In her introductory essay to The Penguin Book of Feminist Writing, Hannah Dawson highlights that in Australia, Indigenous women were only given the vote in 1962. Whilst reading Dawson's essay, my thoughts about the connection between women and water came flooding back to me. Dawson uses water — stemming from the common cultural understanding of the 'waves' of feminism — throughout the essay as an extended metaphor for the feminist cause and struggle. Her imagery comes to a particularly pertinent conclusion when discussing the 17th century English and Scottish witch hunts and James I and VI's abhorration of dissembling women and witches, which, Dawson argues, to him were potentially one and the same. Dawson describes the accused witch's inability to sway her accuser's opinion by writing: "weep or don't weep; speak up or stay silent; you'll drown all the same." (Dawson, 2021, p. xxiii)

Weep or don't weep; speak up or stay silent; you'll drown all the same

The miracle is endurance. There is nothing else.

The water sustains me without even trying
The water can't drown me, I'm done
With my dying…

Dawson's analysis of the powerlessness of the accused witches; Kukothas' Ophelia and her determined endurance; Johnny Flynn and Laura Marling's nameless folk protagonist. All have no say in their drowning. Yet for Ophelia, this drowning is not a death, but a rebirth. This is what it feels like to me, as I brace myself to enter the 10°C river on a cold morning in September. That I will endure the cold, that my mind will clear, my body will once again become mine, and that when I leave that water I will not be the same person who entered it.
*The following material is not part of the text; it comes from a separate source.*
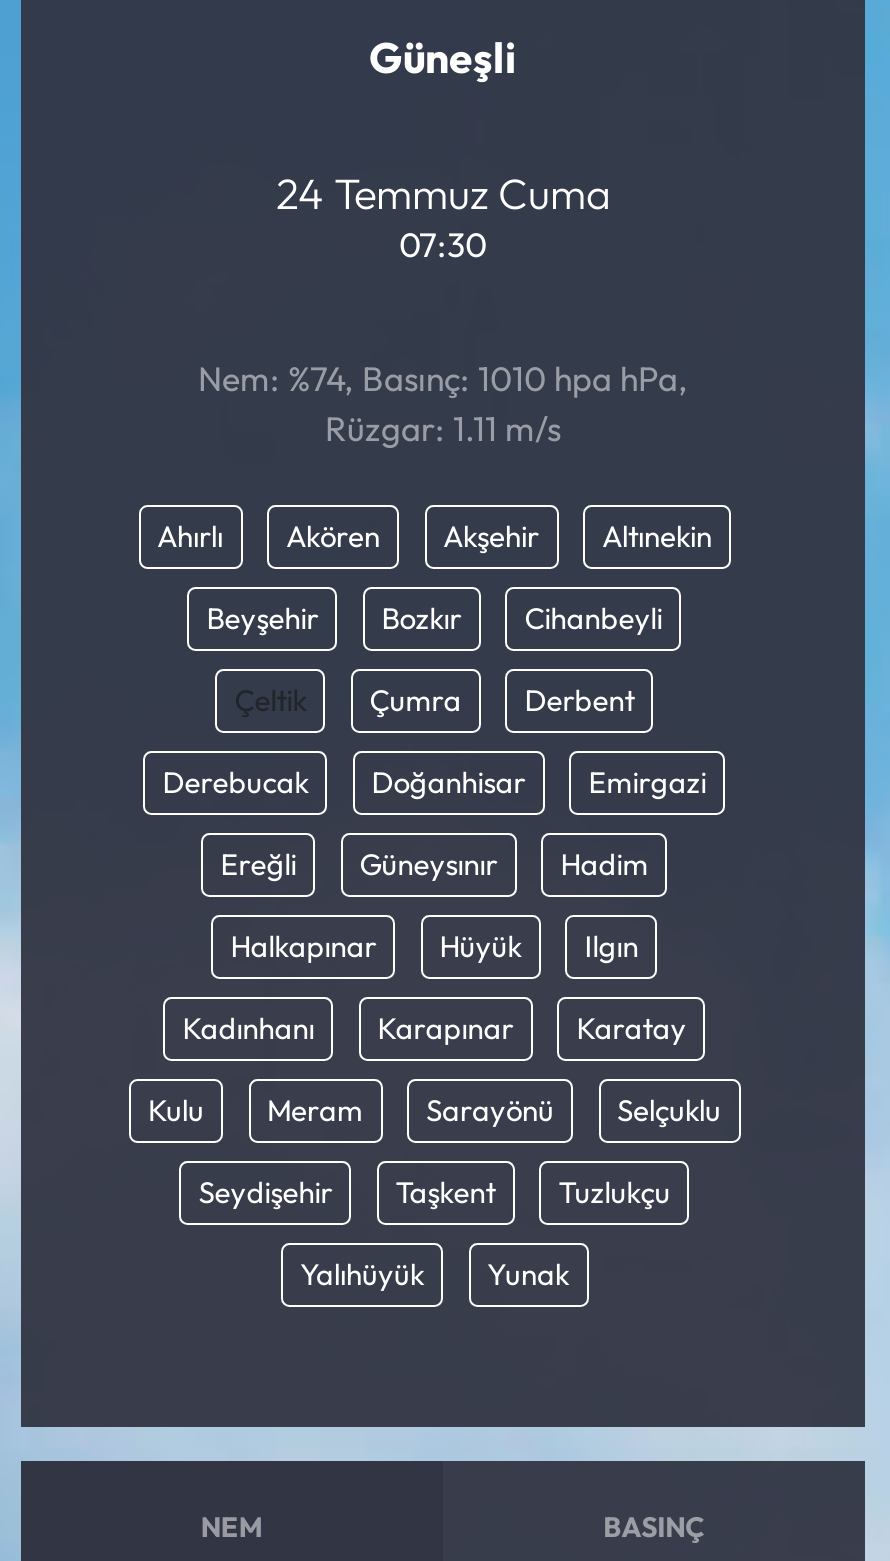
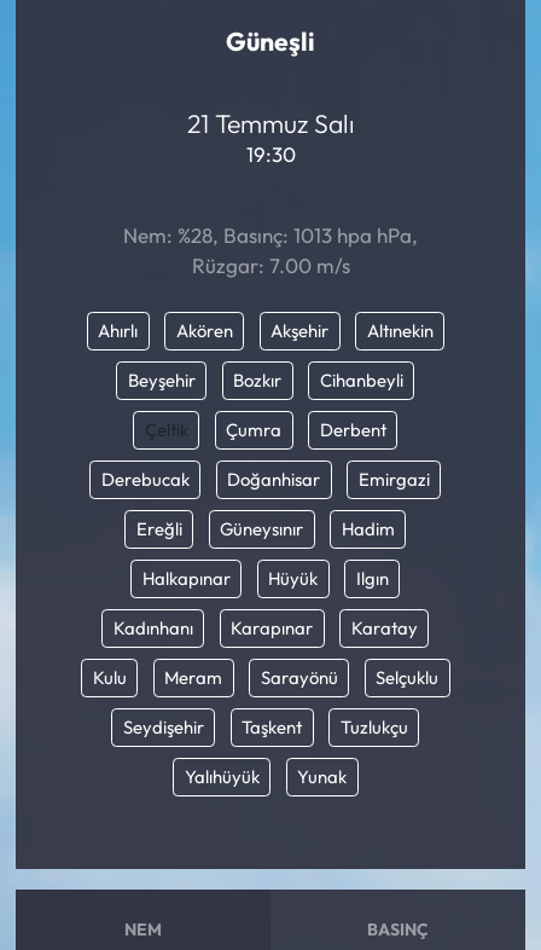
[276,166,610,220] 24 Temmuz Cuma -> [187,107,354,140] 21 Temmuz Salı
[399,222,487,264] 07:30 -> [246,141,295,166] 19:30
[198,357,688,399] Nem: %74, Basınç: 1010 hpa hPa, -> [123,223,418,248] Nem: %28, Basınç: 1013 hpa hPa,
[325,407,561,449] Rüzgar: 1.11 m/s -> [191,253,350,278] Rüzgar: 7.00 m/s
Hennedige and Tan's Ophelia, through its refracted structure, repeated theme of water, and then literal summoning of it on stage, taps into the deep rooted connected between women and water. Though we'll drown all the same, it's not the water that will do it, the miracle is endurance.

Works cited

Dawson, H. (2021), The Penguin Book of Feminist Writing. London: Penguin Classics

Flynn, J. & Marling, L. (2010) The Water. London: Transgressive Records.

Ophelia by Hennedige, N & Tan, M. (2016) Directed by Hennedige, N. [Esplanade Theatre Studio, 17 - 19 March].